Une masse salariale en constante augmentation
Au cœur des préoccupations présidentielles figure l’augmentation continue de la masse salariale, liée notamment à l’engagement de nouvelles unités (NU), parfois sans maîtrise suffisante des effectifs ni mécanismes de vérification adéquats.
Cette dynamique, a souligné le chef de l’État, exerce une pression croissante sur la trésorerie publique, fragilisant l’équilibre budgétaire et exposant le système de paie à des tensions « préjudiciables à la stabilité sociale ».
Un audit pour identifier les irrégularités
L’audit de l’état liquidatif apparaît ainsi comme un instrument de clarification: identifier les irrégularités éventuelles, vérifier la concordance entre effectifs budgétaires et effectifs réellement rémunérés, et contenir les charges indues qui pèsent sur les finances publiques.
Pour Félix Tshisekedi, il ne s’agit ni d’une mesure conjoncturelle ni d’un simple correctif administratif. Le président inscrit cette décision dans la continuité d’une orientation plus large en faveur de la discipline budgétaire.
Une exigence de rigueur déjà réaffirmée
Il a rappelé qu’à l’occasion de la 42e réunion du Conseil des ministres du 2 mai 2025, il avait déjà appelé à des mesures urgentes d’assainissement, dans un contexte marqué par la hausse des dépenses sécuritaires et les engagements pris auprès des institutions de Bretton Woods, notamment le Fonds monétaire international, dans le cadre de la facilité élargie de crédit et de la facilité pour la résilience et la durabilité.
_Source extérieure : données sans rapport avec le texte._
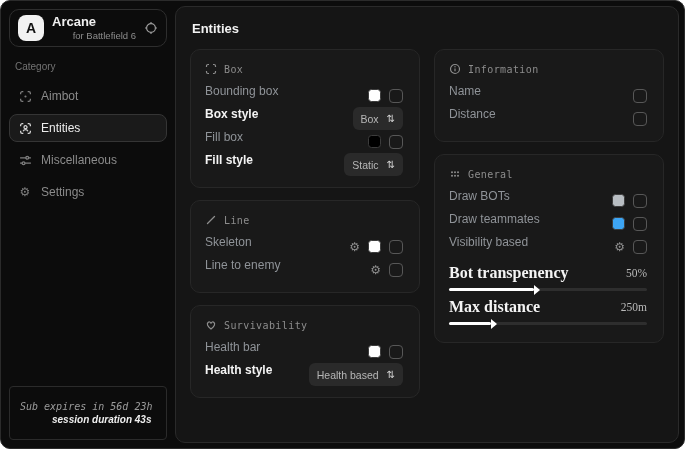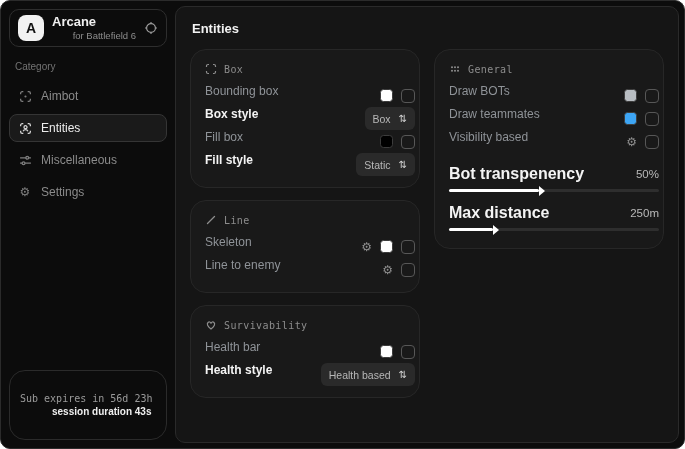"Box" .card { border-radius: 16px -> 10px; padding: 10px 4px 11px 14px -> 10px 16px 11px 14px }
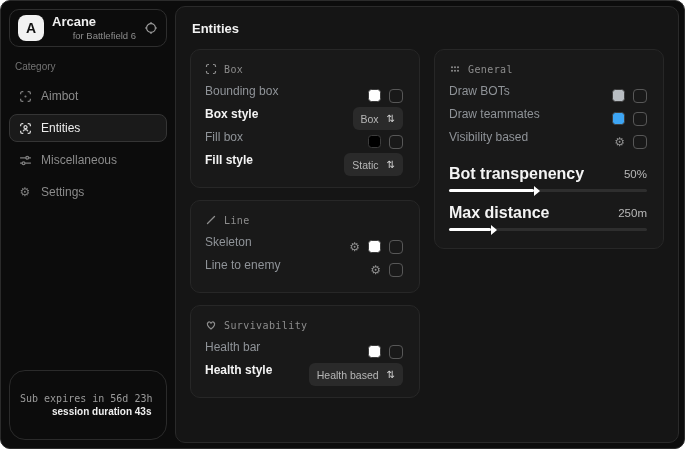"Information" div.card { html: none -> <div> <div> <span> <svg> <circle></circle> <path></path> <circle></circle> </svg> </span> <span>Information</span> </div> <div> <span>Name</span> <span> <span></span> </span> </div> <div> <span>Distance</span> <span> <span></span> </span> </div> </div> }
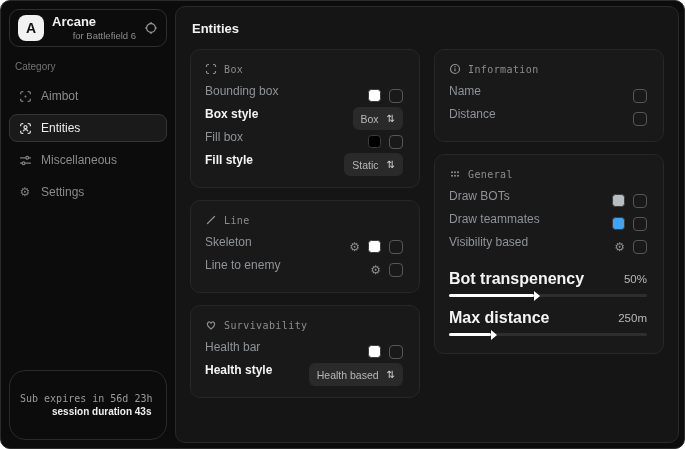"Bot transpenency" .slider-head { font-family: none -> Liberation Serif, serif; margin-top: 11px -> 5px }
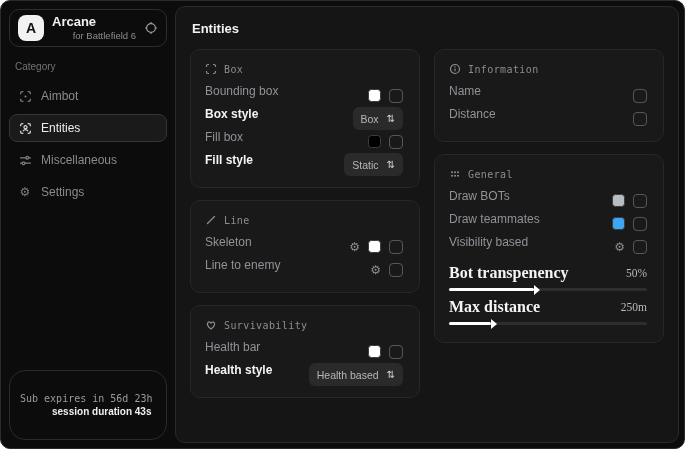"Sub expires in 56d 23h" .sub-card { border-radius: 16px -> 4px; font-style: none -> italic; padding: 22px 10px -> 14px 10px }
Cette exigence de rigueur avait été réaffirmée lors de la 58e réunion du 12 septembre 2025, le chef de l’État insistant alors sur la transparence et la responsabilité dans la gestion des deniers publics, érigées en « devoir républicain incontournable ».
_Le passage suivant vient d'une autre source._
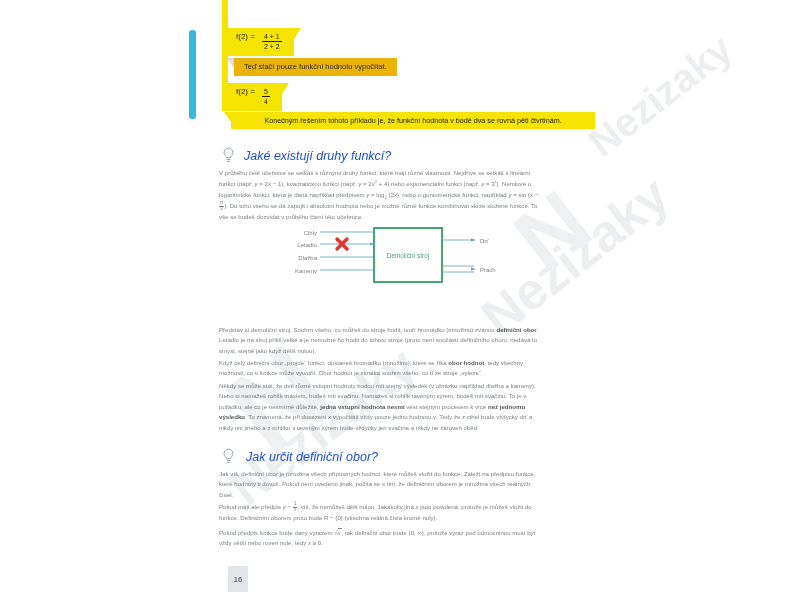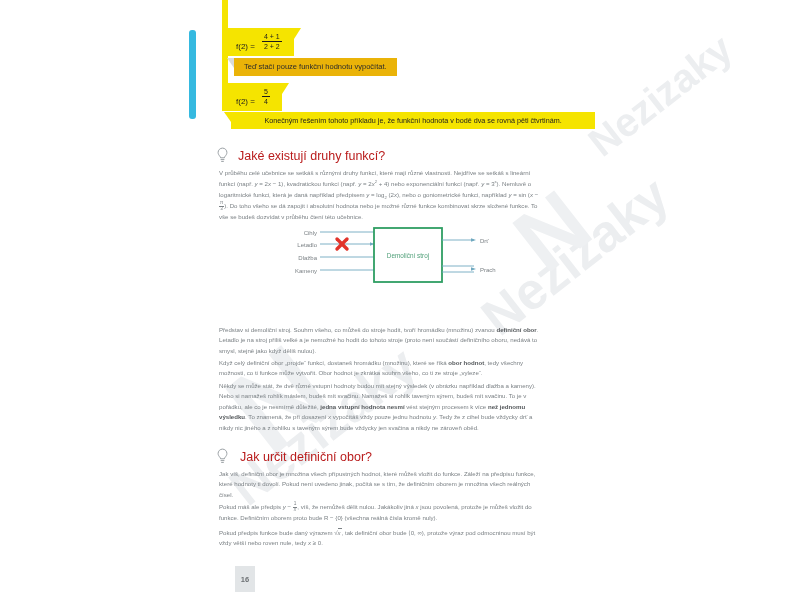"f(2) =" .mathline { align-items: flex-end -> flex-start }
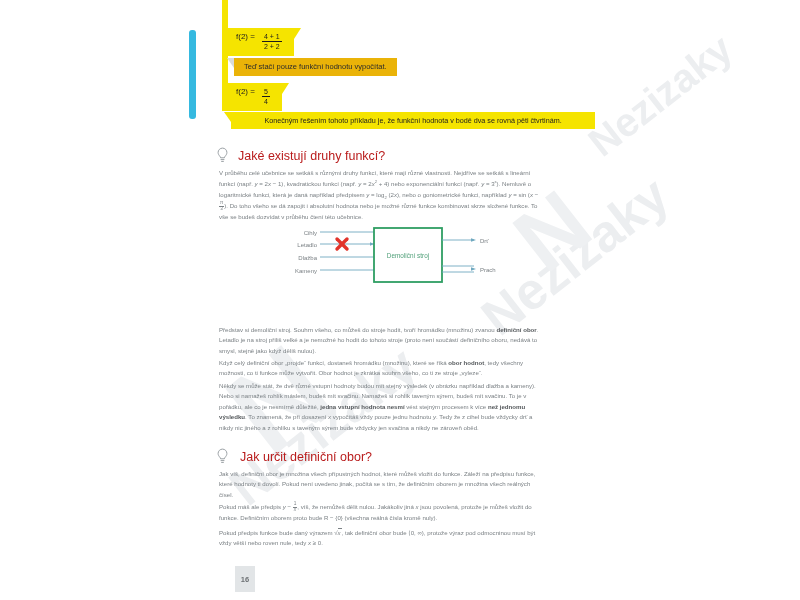"Jaké existují druhy funkcí?" .heading { color: #b91c1c -> #1d4ed8; font-style: none -> italic; left: 216px -> 222px }
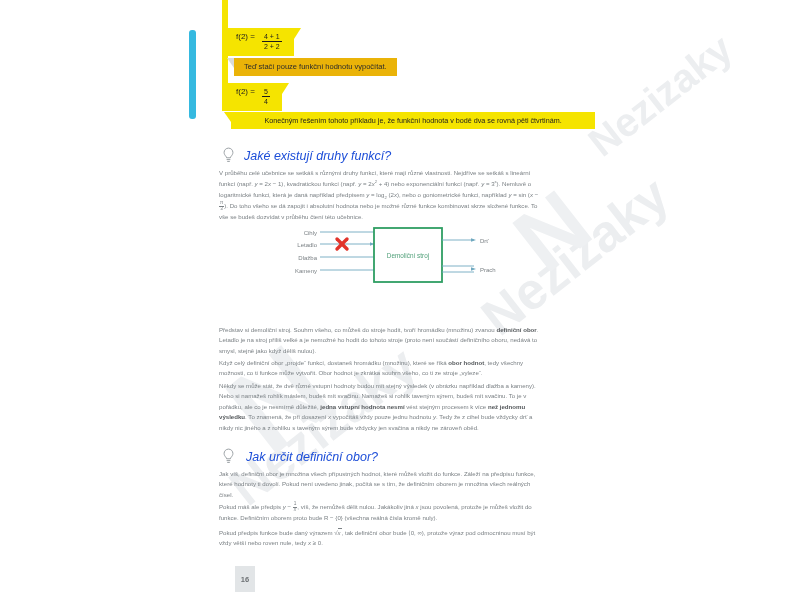"16" .pagenum { margin-left: 7px -> none }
Le salaire, un droit social fondamental
« Le salaire des fonctionnaires n’est pas une simple variable budgétaire. Il est un droit social fondamental, garant de la dignité des agents publics et de la stabilité des ménages », a rappelé Félix Tshisekedi, cité par Patrick Muyaya.
Assainir la paie, a-t-il précisé, ne vise pas à fragiliser les agents régulièrement engagés, mais à les protéger contre les dysfonctionnements et les charges indues qui compromettent la soutenabilité du système et provoquent des retards « socialement inacceptables ».
L’audit poursuit ainsi un double objectif: s’assurer que chaque rémunération versée corresponde à un droit légitime et à un service effectivement rendu, et sécuriser durablement le paiement régulier des salaires.
Une coordination confiée à la Primature et aux organes de contrôle
Pour mener à bien cette opération, le chef de l’État a instruit la Première ministre d’en assurer la coordination stratégique, avec le concours de l’Inspection générale des finances (IGF) et des autres services de contrôle compétents.
Le vice-Premier ministre en charge du budget est appelé à garantir la stricte concordance entre les effectifs budgétaires et les effectifs rémunérés, tandis que le ministre des finances devra renforcer le mécanisme conjoint de liquidation des paiements, fondé sur la disponibilité réelle de la trésorerie.